Bila memang keuntungan publik dari reklamasi dapat menutupi, bahkan melebihi kerugian yang ditimbulkan, maka koalisi mempersilakan proyek reklamasi dilanjutkan. Sejauh ini koalisi telah memegang hasil kajian dari Lembaga Ilmu Pengetahuan Indonesia (LIPI) dan Kementerian Kelautan dan Perikanan (KKP).

Keduanya menyatakan kalau potensi kerugian akibat reklamasi sangat besar. Bila diuangkan, totalnya mencapai milyaran rupiah.

Mereka juga tengah mengkaji soal potensi adanya keterlibatan hakim dalam menelurkan putusan pengadilan. 

Sedang melakukan profiling hakim yg mengadili perkara. “Bisa dilihat, salah satu majelis hakim pernah menangani kasus lingkungan dan gugatan terkait kasus Monsato, ini gugatannya dikalahkan juga,” kata Rayhan.

Ia berencana melaporkan ke Komisi Yudisial dan Komisi Pemberantasan Korupsi (KKP). “Salah satu tupoksi KY adalah melakukan pengawasan kode etik hakim,” kata dia.

Tigor menyimpulkan seluruh paparan tersebut mengartikan koalisi tidak akan menyerah untuk menghentikan reklamasi.

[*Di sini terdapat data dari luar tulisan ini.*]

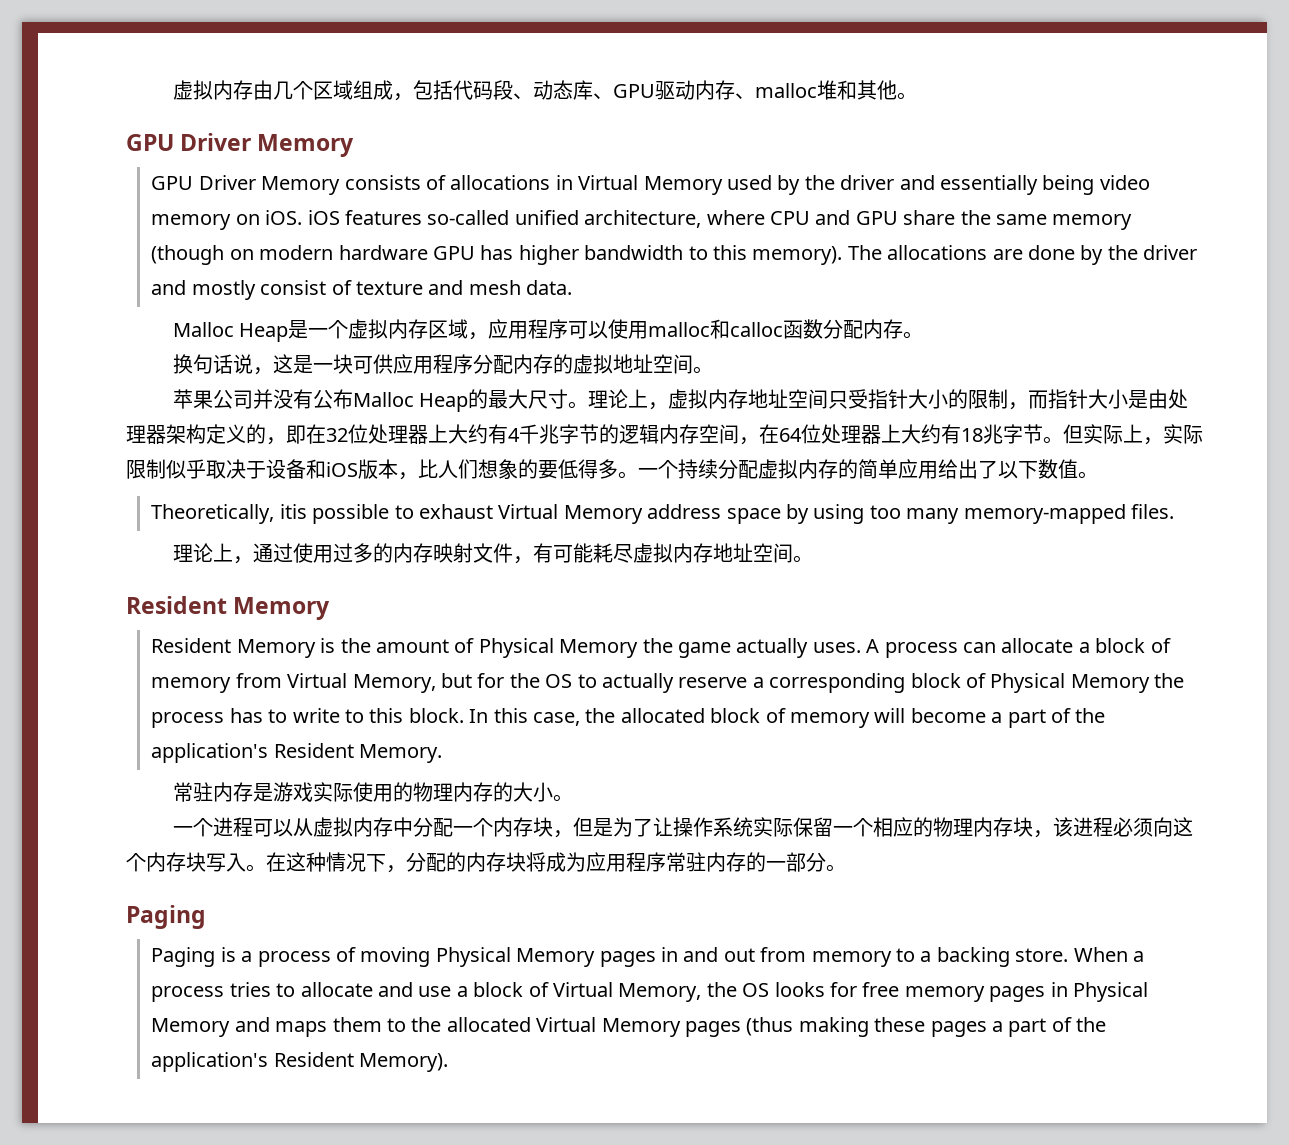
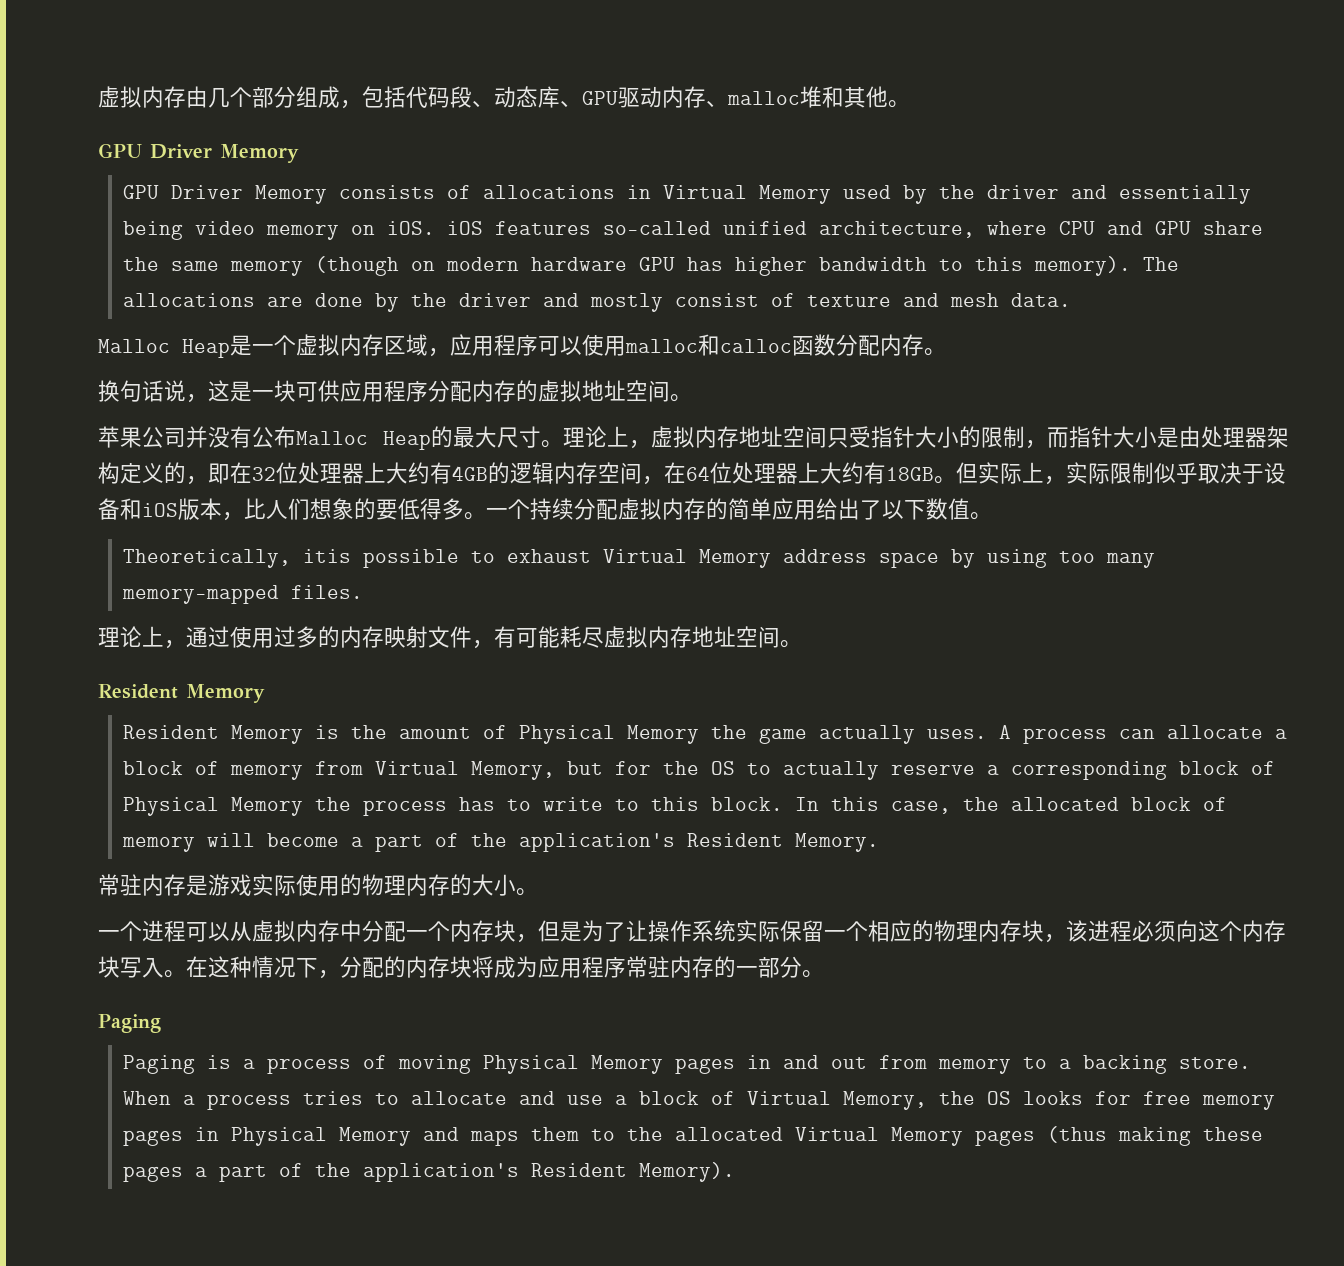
- 虚拟内存由几个区域组成，包括代码段、动态库、GPU驱动内存、malloc堆和其他。
+ 虚拟内存由几个部分组成，包括代码段、动态库、GPU驱动内存、malloc堆和其他。
- 理论上，虚拟内存地址空间只受指针大小的限制，而指针大小是由处理器架构定义的，即在32位处理器上大约有4千兆字节的逻辑内存空间，在64位处理器上大约有18兆字节。
+ 理论上，虚拟内存地址空间只受指针大小的限制，而指针大小是由处理器架构定义的，即在32位处理器上大约有4GB的逻辑内存空间，在64位处理器上大约有18GB。

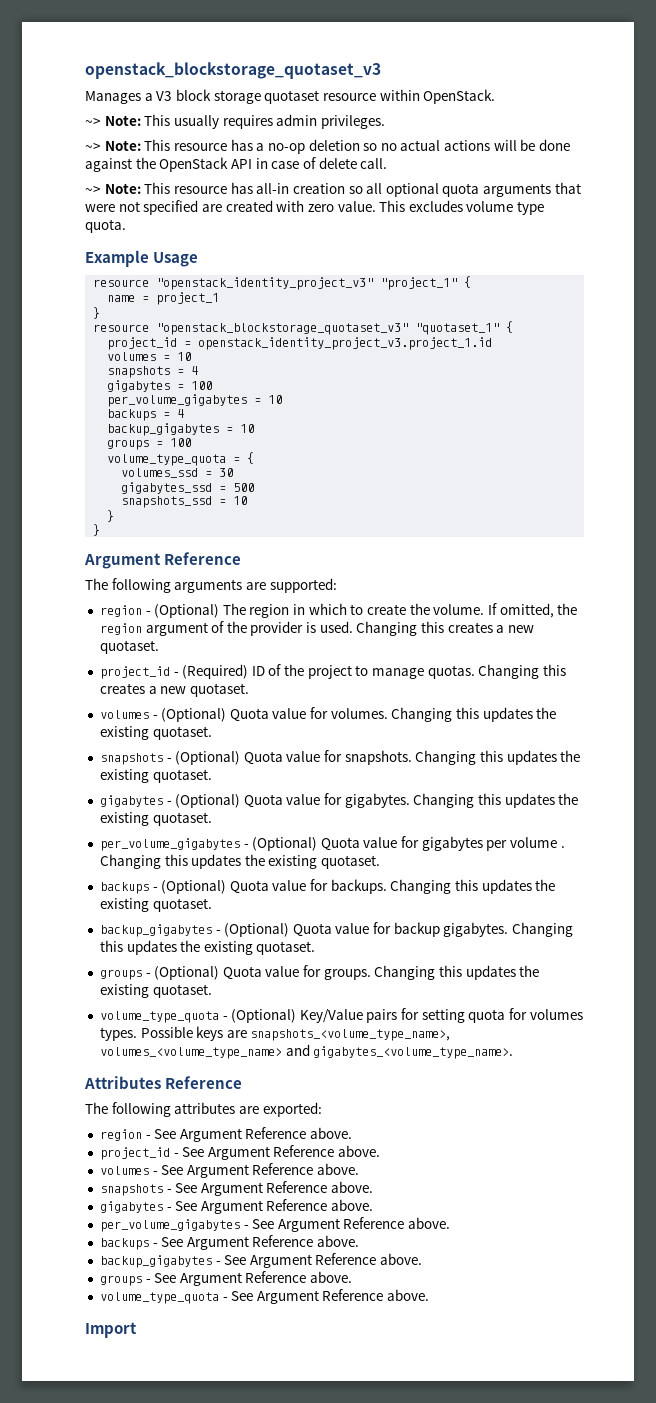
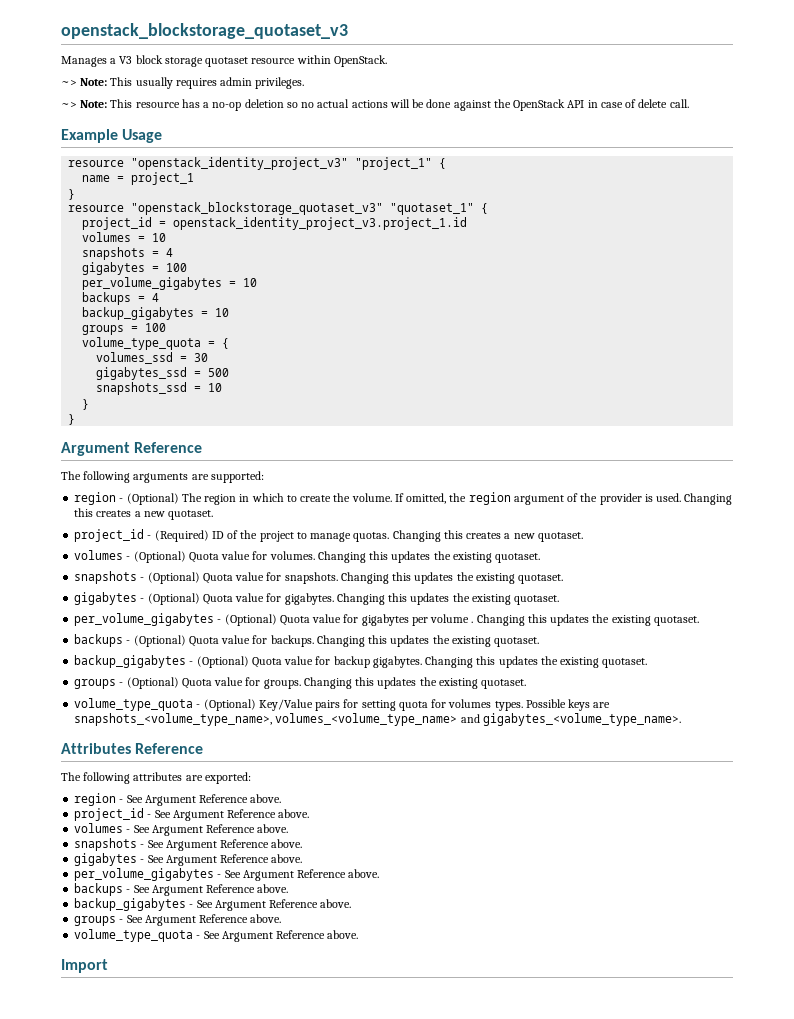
- ~> Note: This resource has all-in creation so all optional quota arguments that were not specified are created with zero value. This excludes volume type quota.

“Semua upaya akan dilakukan, termasuk kasasi, Peninjauan Kembali, kalau putusannya sudah didapatkan,” kata dia.

Belum bisa berjalan

Secara terpisah, Menteri Lingkungan Hidup dan Kehutanan (LHK) Siti Nurbaya Abubakar menegaskan, kemenangan ini bukan berarti reklamasi serta merta dapat dijalankan. Menurut dia, pengembang harus terlebih dahulu menuntaskan persoalan analisa mengenai dampak lingkungan (AMDAL) yang masih bermasalah.

“Menurut aturan (UU 32 Nomor 2009) seperti itu. Tidak bisa langsung jalan sekarang tanpa perbaikan dokumen lingkungan,” kata dia. Sejauh ini, pengembang juga masih harus memenuhi persyaratan yang tertuang dalam SK Menteri LHK nomor 354, 355, dan 356.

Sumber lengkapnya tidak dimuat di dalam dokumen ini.